Драться до тринадцати лет он не умел, и его не били только ленивые. Внешность располагала - до седьмого класса Виктор был упитанным наивным ботаником с мечтательным кротким взором, предпочитавшим любую проблему разрешать словами. Это его и подводило: речевая ущербность оппонентов заставляла их очень скоро переходить на более понятный им язык жестов, а первый удар Виктор обязательно пропускал, ожидая более интеллектуальных доводов. Гарел в этом смысле от прочей гопоты ничем не отличался – разве что повышенным в среде ему подобных гуманоидов авторитетом: из своих семнадцати лет  он два года отмотал на зоне для малолеток.

Испытанное тогда чувство жгучего стыда и унижения Виктор никогда не забудет, как бы ни старался  забыть. Не забудет, как стоял в закутке между штабелями порожней тары за овощным павильоном - жалкий, всхлипывающий, недоумевающий: «За что?!» Как Гареловские шестерки, хекая от удовольствия, поочередно били его по лицу – не в полную силу, а так, чтобы продлить удовольствие, а сам Гарел согнутой в локте рукой удушающим захватом держал его из-за спины за шею и сквозь зубы комментировал происходящее: «Ах, Витеньке больно! Ах, Витеньке, пухленькому, обидно!» Такое не забывается – особенно ощущение липкой вонючей слюны, когда Гарел, зарвавшись, сделал то, чего ему ни в коем случае делать не стоило: плюнул Виктору в лицо…

Именно поэтому Виктор разучился плакать от боли наяву – вернее, думал, что разучился, пока еще не подозревая, что слезы не всегда бывают от боли и унижения. Но про страх перед кем бы то ни было он забыл окончательно и бесповоротно. Потому что после Гарелова плевка  его вышибло в какое-то другое измерение, где замедлилось время, пропали все чувства и где он будто бы со стороны почти спокойно наблюдал, как его двойник, только что давившийся приглушенными всхлипами,  вдруг взорвался, схватил обеими руками два овощных ящика и превратил их в щепки синхронным ударом с двух сторон по голове Гарела. Потом схватил еще два ящика. Потом еще…

Потом Гарел, рыдая навзрыд, ползал по земле, а лицо его напоминало раздавленный помидор; один из шестерок стоял на коленях и, прикрывая руками голову, пронзительно верещал: «Витька, не надо!!!» -  третьего из Гареловой кодлы вообще в поле зрения не наблюдалось: смылся, как последняя дешевка. А Виктор в полном ступоре стоял в куче деревянных щепок, медленно приходя в себя – не того себя, каким был тринадцать с четырехмесячным хвостиком лет, а в себя другого, нового и почему-то ему самому пугающе неприятного.

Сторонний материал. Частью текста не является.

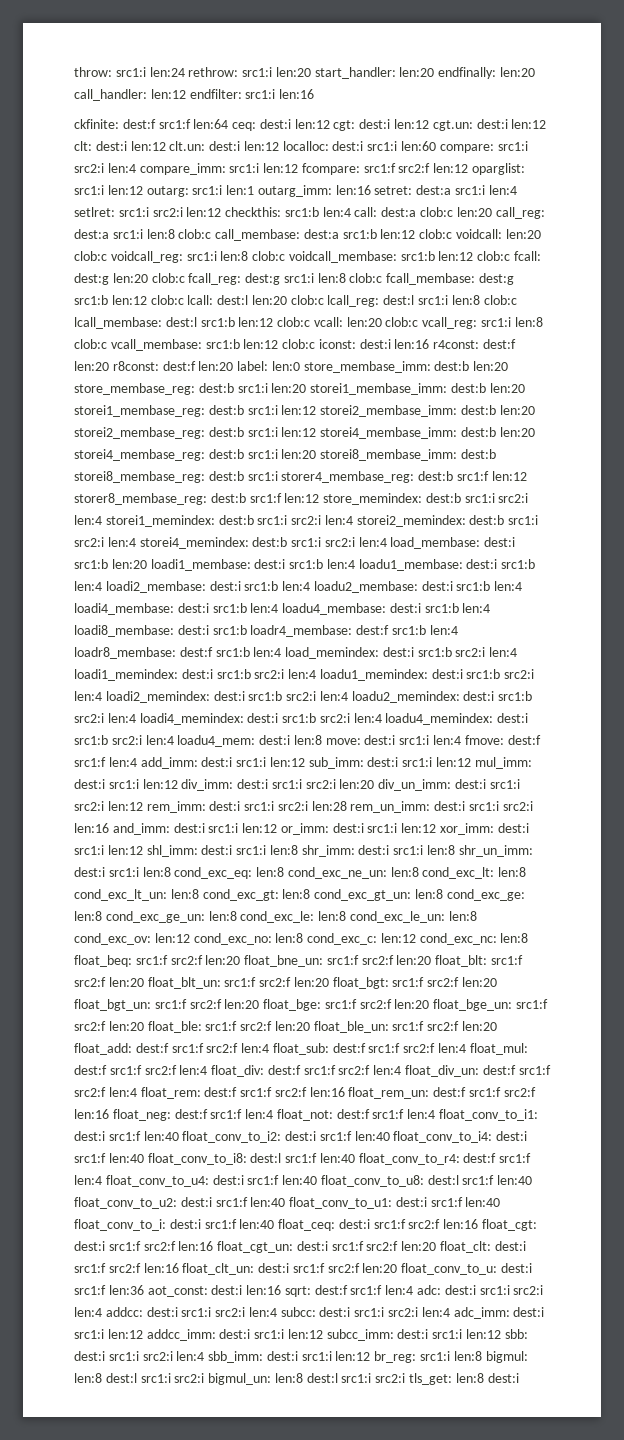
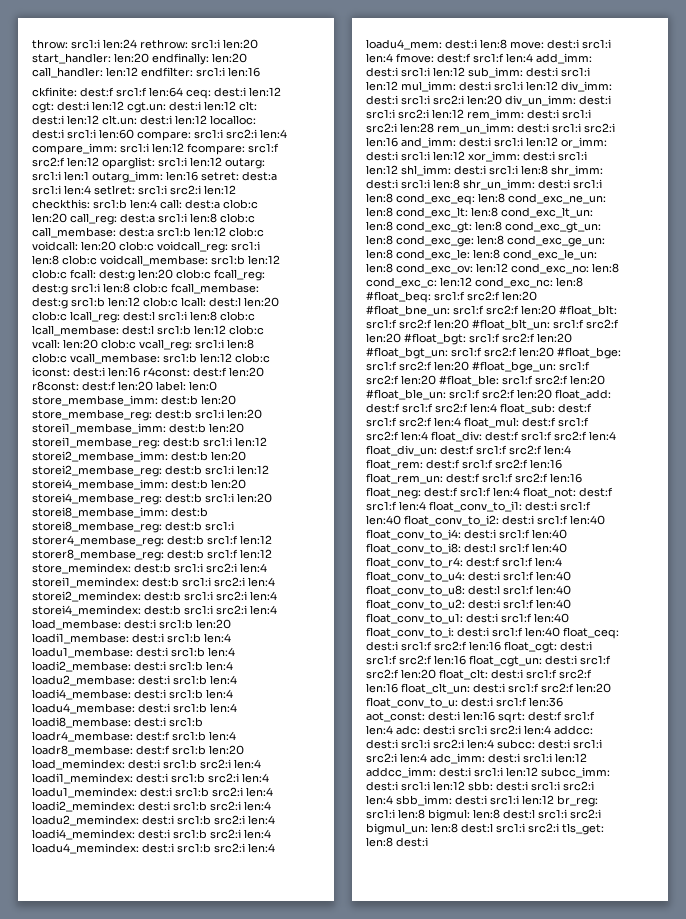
- dest:f src1:b len:4 load_memindex:
+ dest:f src1:b len:20 load_memindex:
- len:8 float_beq: src1:f src2:f len:20 float_bne_un: src1:f src2:f len:20 float_blt: src1:f src2:f len:20 float_blt_un: src1:f src2:f len:20 float_bgt: src1:f src2:f len:20 float_bgt_un: src1:f src2:f len:20 float_bge: src1:f src2:f len:20 float_bge_un: src1:f src2:f len:20 float_ble: src1:f src2:f len:20 float_ble_un:
+ len:8 #float_beq: src1:f src2:f len:20 #float_bne_un: src1:f src2:f len:20 #float_blt: src1:f src2:f len:20 #float_blt_un: src1:f src2:f len:20 #float_bgt: src1:f src2:f len:20 #float_bgt_un: src1:f src2:f len:20 #float_bge: src1:f src2:f len:20 #float_bge_un: src1:f src2:f len:20 #float_ble: src1:f src2:f len:20 #float_ble_un:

С тех пор любой намек на уличную разборку с его участием – а в их захолустном городке, будучи подростком, нельзя прожить, чтобы не вляпаться в уличные разборки меньше двух-трех раз за год, - превращал Виктора в чудовище. Почти один в один с тем, как  добропорядочный доктор Джекил из повести Стивенсона оборачивался мистером Хайдом. Единственное, чем Виктор оправдывал себя за последствия, - он безошибочно угадывал, будет именно разборка или мирный пацанский разговор, пусть бы даже и на повышенных тонах. По тому, как холодело у него в низу живота и возникало ощущение слюны на лице – фантомное, но явственно ощутимое. Так запоминается жирный плевок на перилах, когда нечаянно проведешь по нему рукой: десять, двадцать раз вымоешь руки с мылом, а ощущение остается.